Bloomberg has a nice roundup of estimates for the GSE bailout. Here's the government's best-case:
The White House's Office of Management and Budget estimated in February that aid could total as little as $160 billion if the economy strengthens.
And here's a worst-case estimate from private firm Egan-Jones Ratings Co.'s president Sean Egan:
"One trillion dollars is a reasonable worst-case scenario for the companies," said Egan, whose firm warned customers away from municipal bond insurers in 2002 and downgraded Enron Corp. a month before its 2001 collapse.
So you can figure it will be somewhere in between.
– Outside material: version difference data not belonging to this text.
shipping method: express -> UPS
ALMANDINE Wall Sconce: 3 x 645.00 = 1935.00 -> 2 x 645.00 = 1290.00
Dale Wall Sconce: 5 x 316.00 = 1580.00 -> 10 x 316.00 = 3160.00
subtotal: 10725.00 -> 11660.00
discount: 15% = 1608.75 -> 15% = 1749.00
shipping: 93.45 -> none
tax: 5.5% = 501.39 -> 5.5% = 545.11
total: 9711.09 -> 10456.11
Given that we're already up to $148 billion, $160 seems a tad optimistic. After all, foreclosures continue to mount and unemployment is expected to remain near 10% throughout 2010.
Yet, instead of focus on housing policy reform, Congress' bill takes on the banking industry and Wall Street. The price tag on the bank bailout, however, comes in at a much lower number. The Treasury said in May:
Today, the U.S. Department of the Treasury notified Congress that the projected cost of the Troubled Asset Relief Program (TARP) has decreased by $11.4 billion to $105.4 billion since the FY 2011 President's Budget.
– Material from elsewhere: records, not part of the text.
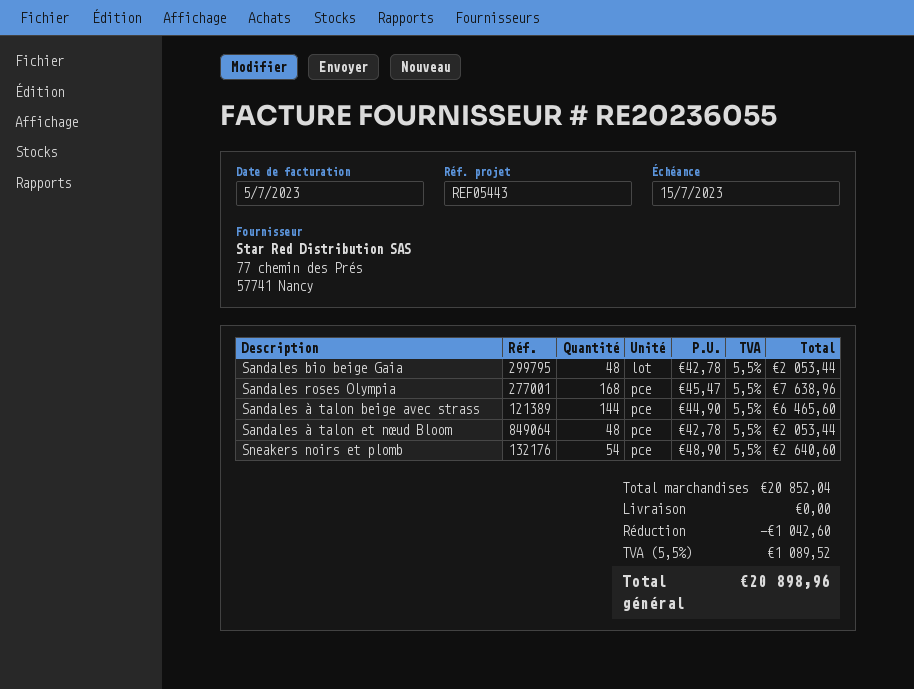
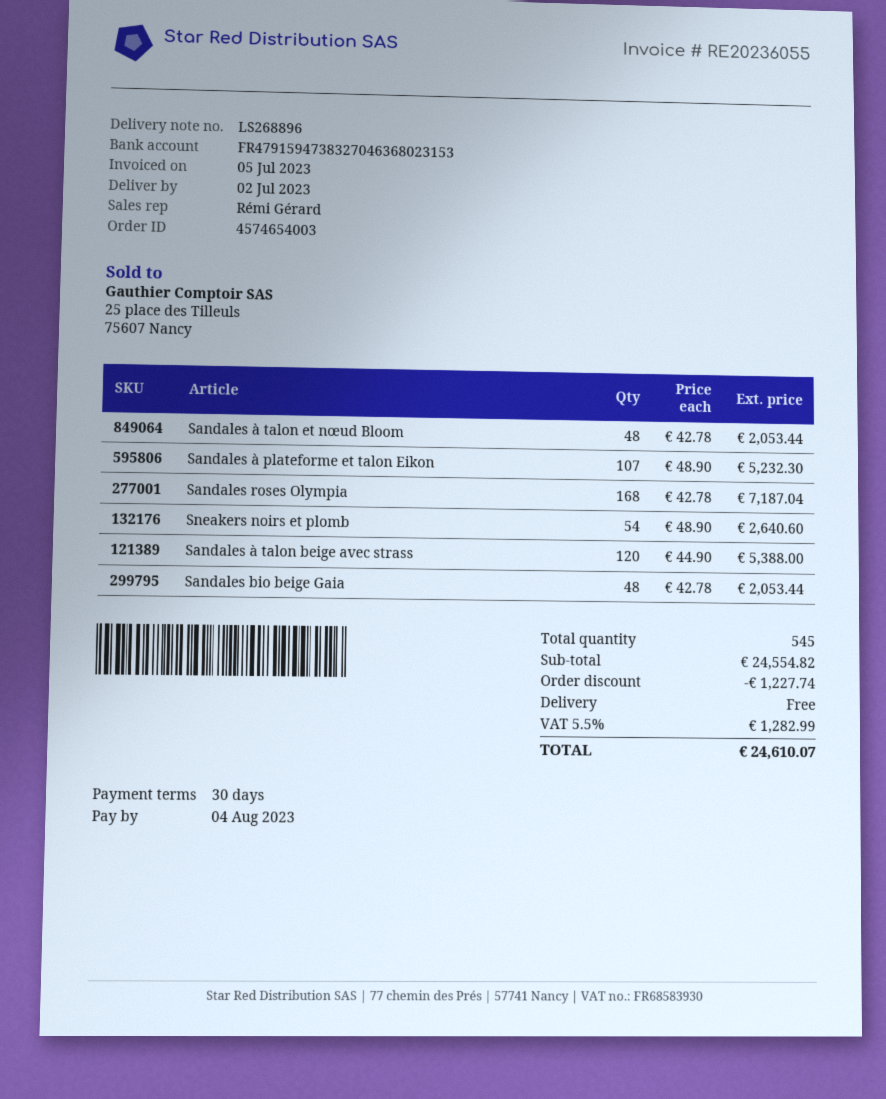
due date: 2023-07-15 -> 2023-08-04
Sandales roses Olympia: 168 x 45.47 = 7638.96 -> 168 x 42.78 = 7187.04
Sandales à talon beige avec strass: 144 x 44.90 = 6465.60 -> 120 x 44.90 = 5388.00
Sandales à plateforme et talon Eikon: none -> 107 x 48.90 = 5232.30
subtotal: 20852.04 -> 24554.82
discount: 1042.60 -> 1227.74
tax: 5.5% = 1089.52 -> 5.5% = 1282.99
total: 20898.96 -> 24610.07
That's already less than the GSEs, but just wait. Of that total, $24.6 billion is for GM and Chrysler, and $48.8 billion is for the mortgage modification program. Another $3 billion went to the Consumer and Business Lending Initiatives program. Then AIG, which isn't a bank, accounts for $45.2 billion. That adds up to $121.6. How is that possible? Because the aspects of the bailout specific to the banks will result in a profit of $16.2 billion. If you lump AIG in with the banks, then that's still only a $29 billion loss.
So Congress is effectively trying to protect taxpayers from what caused a $29 billion loss, while ignoring another that will eclipse $160 billion and could reach $1 trillion? It may want to rethink those priorities. Come midterms, Washington needs the answer the question of why it ignored housing policy reform.